→ **Recorded data**

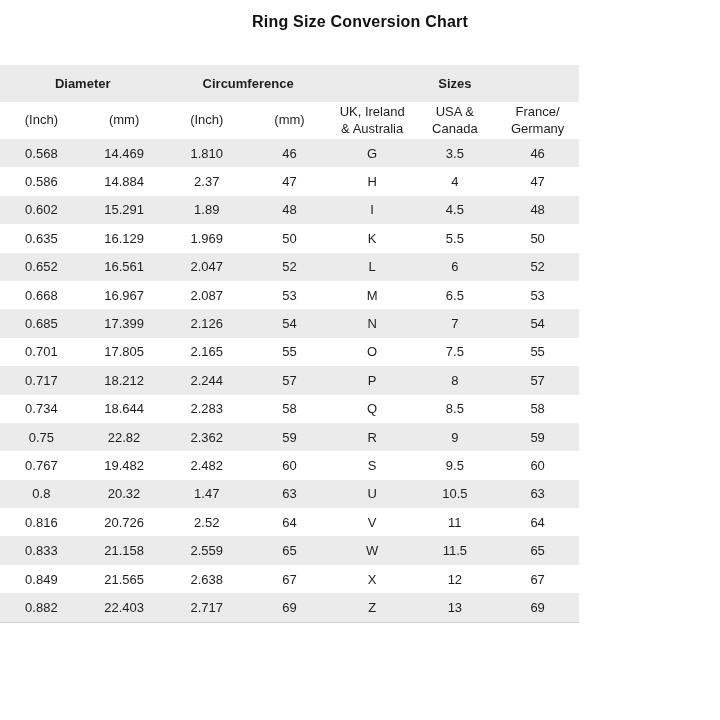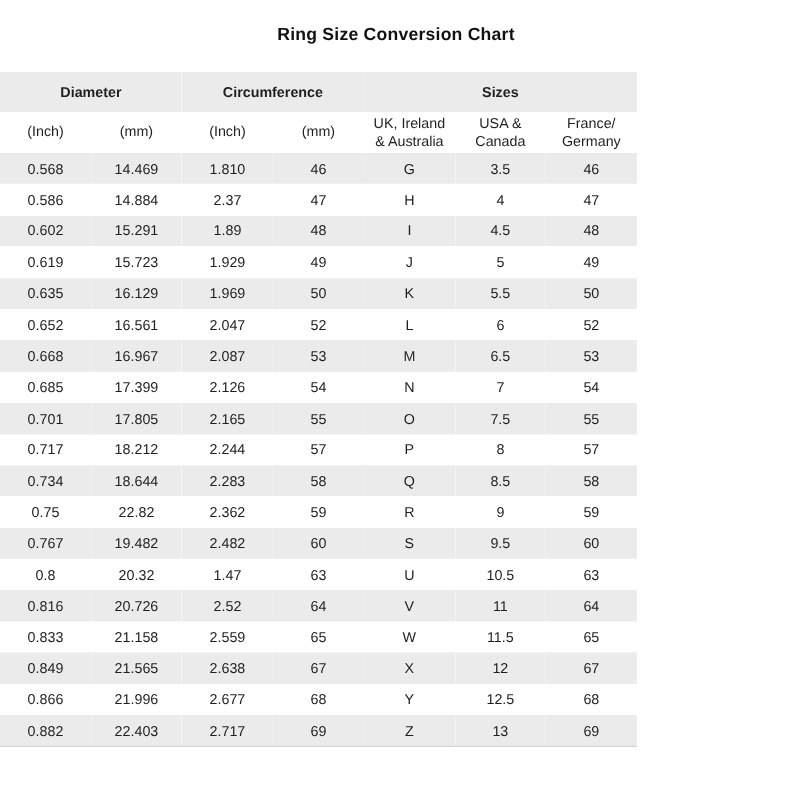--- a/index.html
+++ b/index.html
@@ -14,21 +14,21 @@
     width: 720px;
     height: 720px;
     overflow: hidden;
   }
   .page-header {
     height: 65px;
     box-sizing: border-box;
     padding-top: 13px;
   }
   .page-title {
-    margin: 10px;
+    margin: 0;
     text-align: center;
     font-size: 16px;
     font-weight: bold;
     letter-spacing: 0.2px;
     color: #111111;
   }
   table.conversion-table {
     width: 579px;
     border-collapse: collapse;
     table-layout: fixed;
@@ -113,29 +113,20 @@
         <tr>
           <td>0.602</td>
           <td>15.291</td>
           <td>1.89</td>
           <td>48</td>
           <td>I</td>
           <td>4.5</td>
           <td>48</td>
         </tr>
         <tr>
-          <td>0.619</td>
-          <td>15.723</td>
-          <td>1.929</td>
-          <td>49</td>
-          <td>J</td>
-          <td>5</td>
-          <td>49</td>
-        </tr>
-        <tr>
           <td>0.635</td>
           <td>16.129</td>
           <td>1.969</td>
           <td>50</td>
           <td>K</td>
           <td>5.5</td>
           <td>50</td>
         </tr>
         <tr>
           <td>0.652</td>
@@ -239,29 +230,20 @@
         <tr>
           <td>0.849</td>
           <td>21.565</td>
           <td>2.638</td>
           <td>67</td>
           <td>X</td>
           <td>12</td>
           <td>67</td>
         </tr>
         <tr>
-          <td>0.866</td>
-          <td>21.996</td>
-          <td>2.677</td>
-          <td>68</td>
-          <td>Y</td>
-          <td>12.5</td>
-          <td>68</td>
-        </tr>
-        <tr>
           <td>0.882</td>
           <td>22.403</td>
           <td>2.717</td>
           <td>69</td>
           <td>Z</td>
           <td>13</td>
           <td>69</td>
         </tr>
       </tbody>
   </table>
...
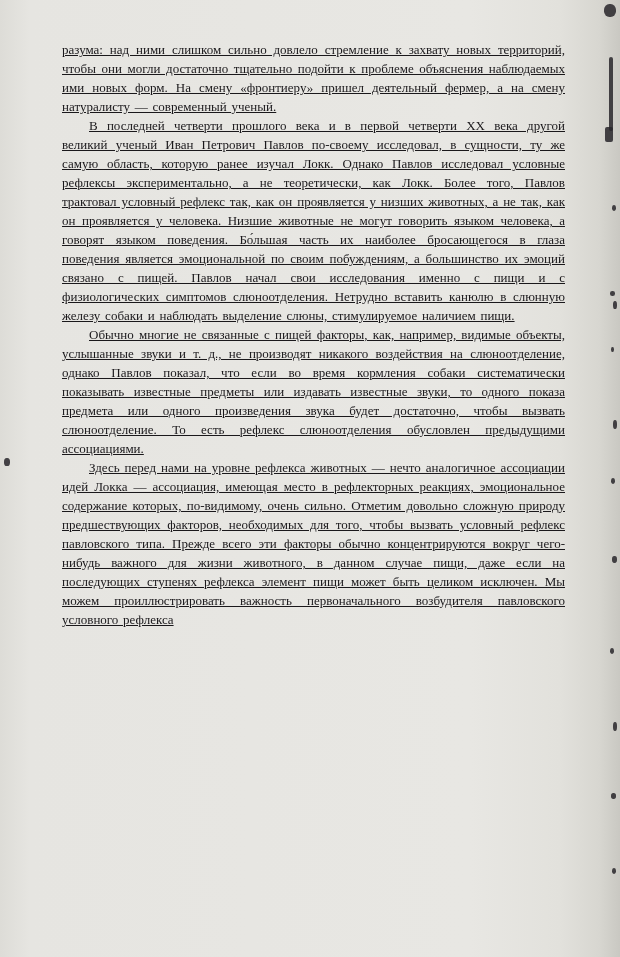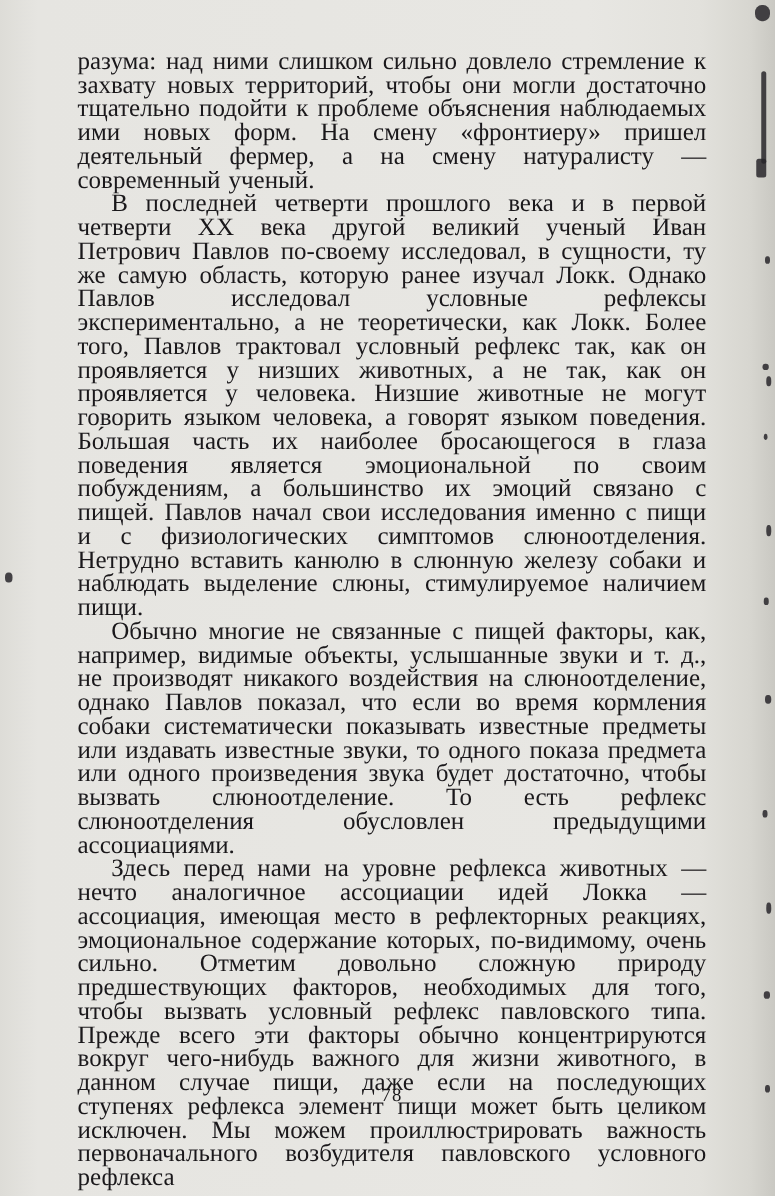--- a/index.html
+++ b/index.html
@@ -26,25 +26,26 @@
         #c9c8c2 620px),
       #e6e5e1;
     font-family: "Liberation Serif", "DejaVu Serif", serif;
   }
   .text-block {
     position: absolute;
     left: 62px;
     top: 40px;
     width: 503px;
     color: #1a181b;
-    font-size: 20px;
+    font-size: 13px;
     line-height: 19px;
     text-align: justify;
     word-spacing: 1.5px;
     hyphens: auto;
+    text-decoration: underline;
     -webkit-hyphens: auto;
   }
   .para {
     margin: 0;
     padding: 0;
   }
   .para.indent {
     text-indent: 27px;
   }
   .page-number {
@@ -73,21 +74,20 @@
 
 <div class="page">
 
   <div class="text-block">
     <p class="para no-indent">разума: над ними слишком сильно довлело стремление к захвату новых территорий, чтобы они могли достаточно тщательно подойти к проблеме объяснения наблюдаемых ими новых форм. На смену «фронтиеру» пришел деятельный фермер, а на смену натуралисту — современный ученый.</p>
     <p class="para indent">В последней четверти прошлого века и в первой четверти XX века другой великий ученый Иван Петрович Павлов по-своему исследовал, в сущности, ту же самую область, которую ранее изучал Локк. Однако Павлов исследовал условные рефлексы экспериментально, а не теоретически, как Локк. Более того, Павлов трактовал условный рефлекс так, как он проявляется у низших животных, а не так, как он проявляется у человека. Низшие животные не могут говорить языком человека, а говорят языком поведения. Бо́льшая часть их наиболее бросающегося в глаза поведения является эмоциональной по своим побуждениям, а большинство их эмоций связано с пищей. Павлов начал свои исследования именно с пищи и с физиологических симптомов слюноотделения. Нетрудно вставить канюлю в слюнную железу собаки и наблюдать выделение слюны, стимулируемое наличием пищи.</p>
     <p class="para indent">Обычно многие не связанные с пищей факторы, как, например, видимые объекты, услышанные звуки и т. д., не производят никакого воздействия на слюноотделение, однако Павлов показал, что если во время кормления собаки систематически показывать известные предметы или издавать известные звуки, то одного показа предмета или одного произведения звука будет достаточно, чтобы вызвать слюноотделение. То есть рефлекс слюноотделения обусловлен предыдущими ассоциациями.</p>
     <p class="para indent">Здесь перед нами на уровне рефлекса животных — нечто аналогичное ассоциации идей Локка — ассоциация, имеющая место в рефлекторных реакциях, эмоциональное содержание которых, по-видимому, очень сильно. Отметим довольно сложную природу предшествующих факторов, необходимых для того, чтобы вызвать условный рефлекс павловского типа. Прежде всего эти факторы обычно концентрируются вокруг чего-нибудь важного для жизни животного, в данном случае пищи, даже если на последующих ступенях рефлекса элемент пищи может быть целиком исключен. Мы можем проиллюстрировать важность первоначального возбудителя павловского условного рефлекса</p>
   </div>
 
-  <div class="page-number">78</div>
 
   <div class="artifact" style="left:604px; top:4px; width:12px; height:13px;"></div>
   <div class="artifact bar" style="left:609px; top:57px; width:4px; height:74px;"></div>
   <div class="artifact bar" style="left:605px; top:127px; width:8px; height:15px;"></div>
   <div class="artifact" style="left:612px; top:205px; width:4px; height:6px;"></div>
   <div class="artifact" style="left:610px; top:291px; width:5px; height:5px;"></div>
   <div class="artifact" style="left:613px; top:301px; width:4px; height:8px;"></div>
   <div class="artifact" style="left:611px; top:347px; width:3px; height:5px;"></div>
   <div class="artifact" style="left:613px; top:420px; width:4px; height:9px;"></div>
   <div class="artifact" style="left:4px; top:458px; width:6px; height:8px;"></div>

→ **Task to carry out**
Say the number of lines in the listing that hold "spacing", with no added words.

→ **Result below**
2